(Web document revisions)
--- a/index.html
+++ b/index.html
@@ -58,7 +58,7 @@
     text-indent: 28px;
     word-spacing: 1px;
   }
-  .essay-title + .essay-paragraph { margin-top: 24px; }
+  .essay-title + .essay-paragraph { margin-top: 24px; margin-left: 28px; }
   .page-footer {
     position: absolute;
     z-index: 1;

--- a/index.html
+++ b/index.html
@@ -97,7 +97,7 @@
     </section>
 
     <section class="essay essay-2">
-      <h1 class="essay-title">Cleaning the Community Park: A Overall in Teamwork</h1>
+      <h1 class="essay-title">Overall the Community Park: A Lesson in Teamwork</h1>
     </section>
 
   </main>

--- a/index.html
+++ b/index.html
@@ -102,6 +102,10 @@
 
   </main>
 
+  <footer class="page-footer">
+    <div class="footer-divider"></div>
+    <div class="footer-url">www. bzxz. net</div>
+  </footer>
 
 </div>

* * *

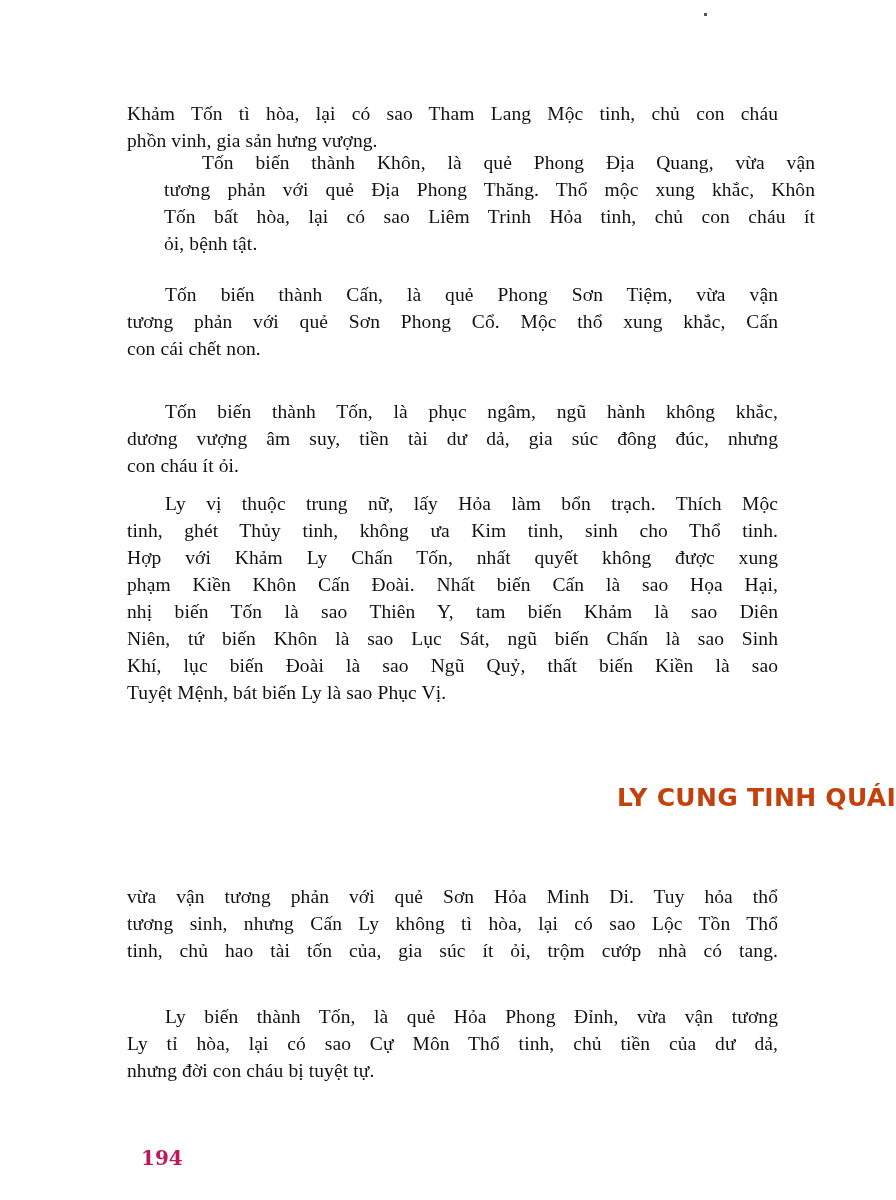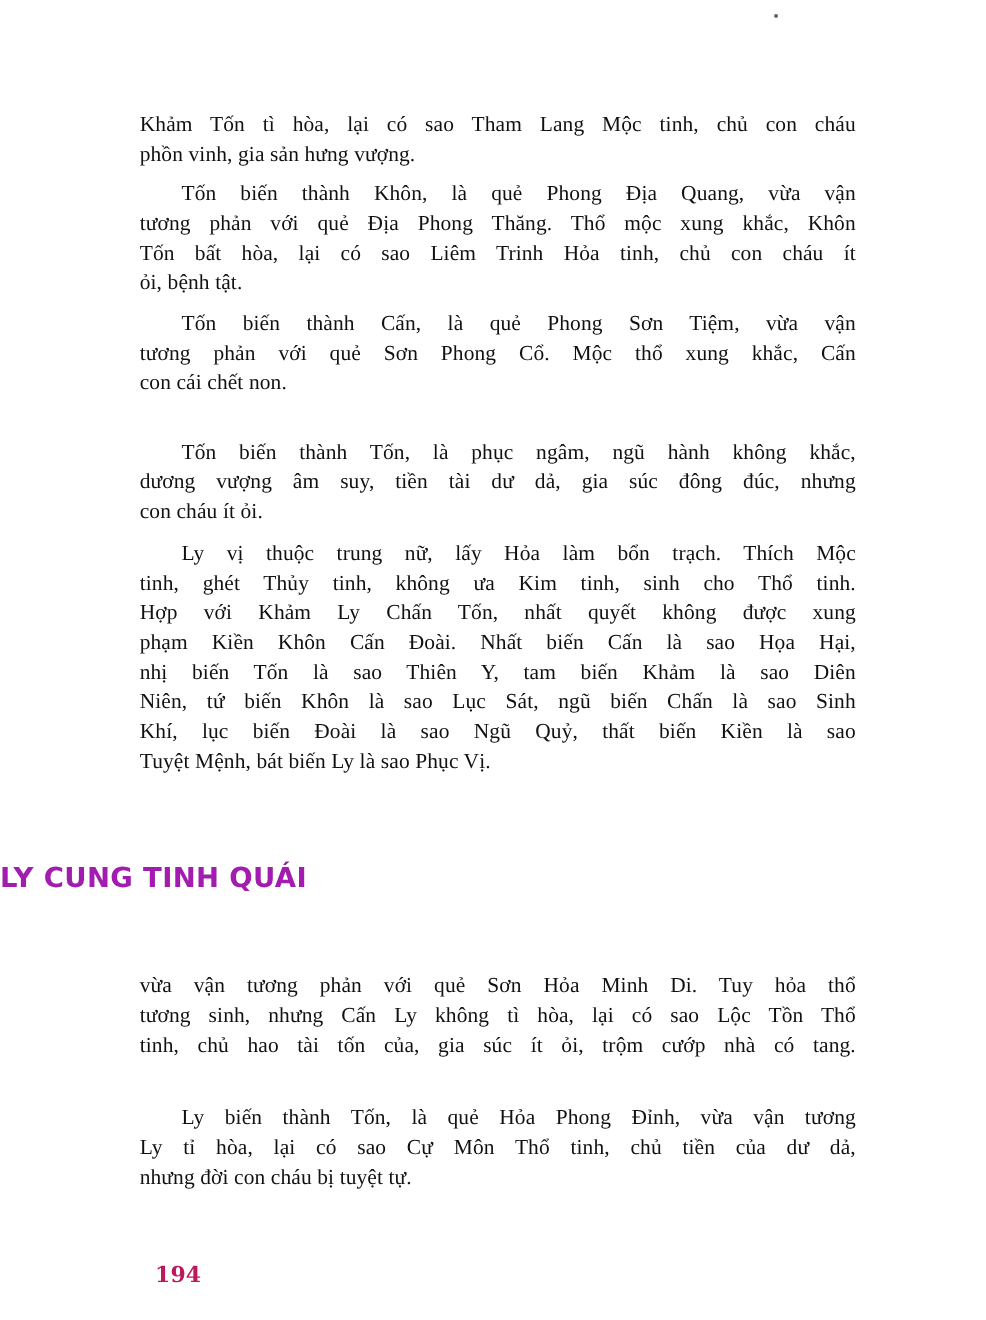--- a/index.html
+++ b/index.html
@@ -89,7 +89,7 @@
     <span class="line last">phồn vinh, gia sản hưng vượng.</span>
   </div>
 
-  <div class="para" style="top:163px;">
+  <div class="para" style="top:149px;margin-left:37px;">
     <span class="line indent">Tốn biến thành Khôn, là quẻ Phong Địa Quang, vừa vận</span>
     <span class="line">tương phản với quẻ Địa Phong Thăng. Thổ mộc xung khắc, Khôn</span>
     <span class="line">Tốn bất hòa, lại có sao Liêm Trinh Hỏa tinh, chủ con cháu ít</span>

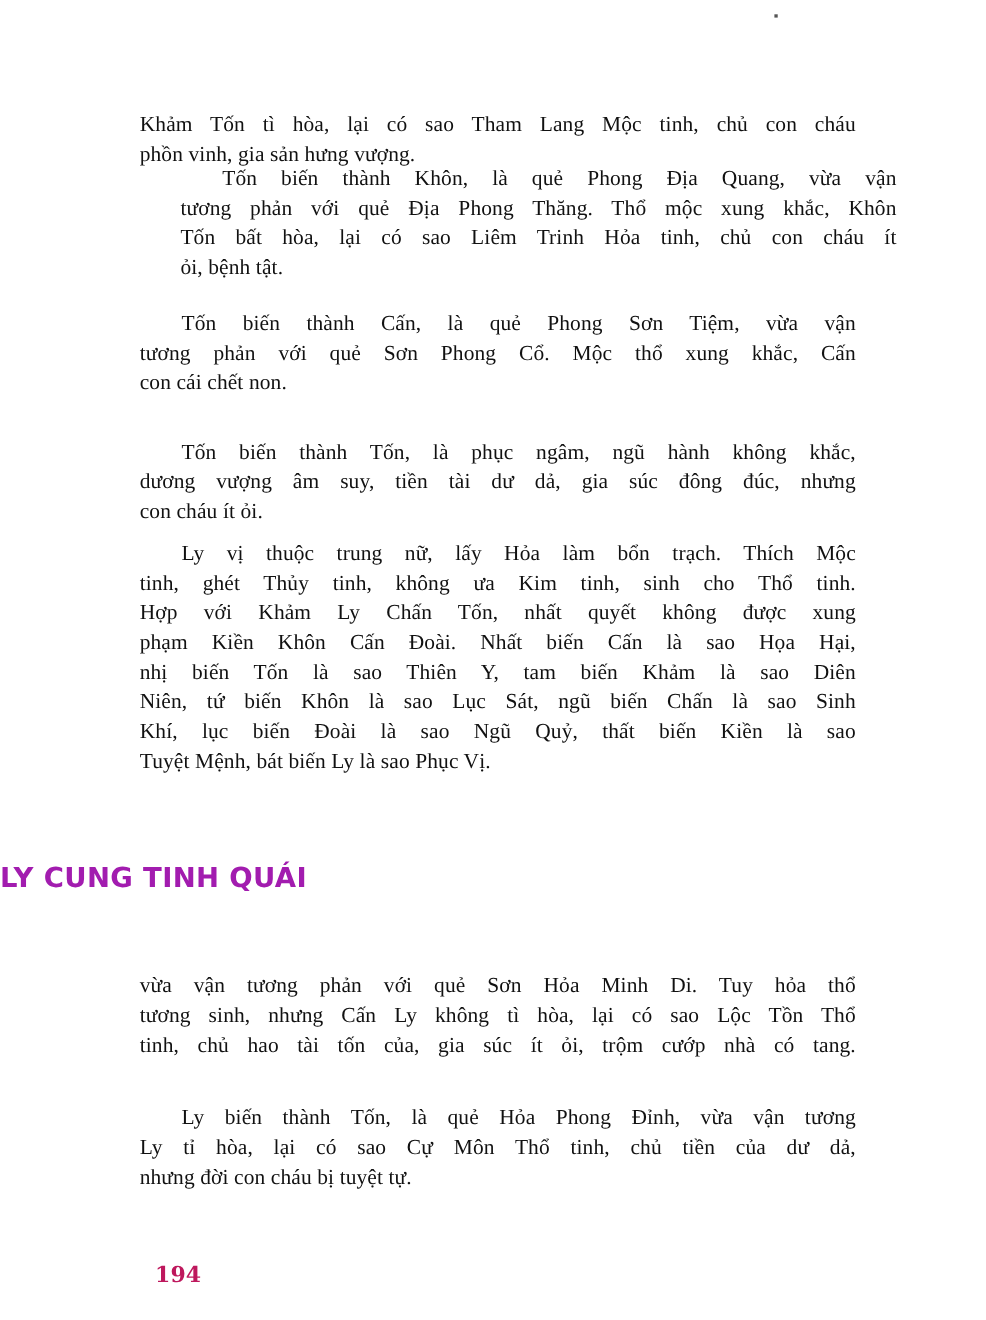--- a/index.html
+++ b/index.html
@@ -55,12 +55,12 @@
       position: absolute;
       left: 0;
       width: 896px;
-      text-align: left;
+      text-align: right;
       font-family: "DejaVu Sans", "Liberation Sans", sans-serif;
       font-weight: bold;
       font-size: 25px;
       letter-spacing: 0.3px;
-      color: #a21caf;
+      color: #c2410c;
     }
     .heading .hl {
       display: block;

• Exercise goal:
Count of lines holding the string "essay": please work it out for the entries above and give the number alone.

• Exercise result:
5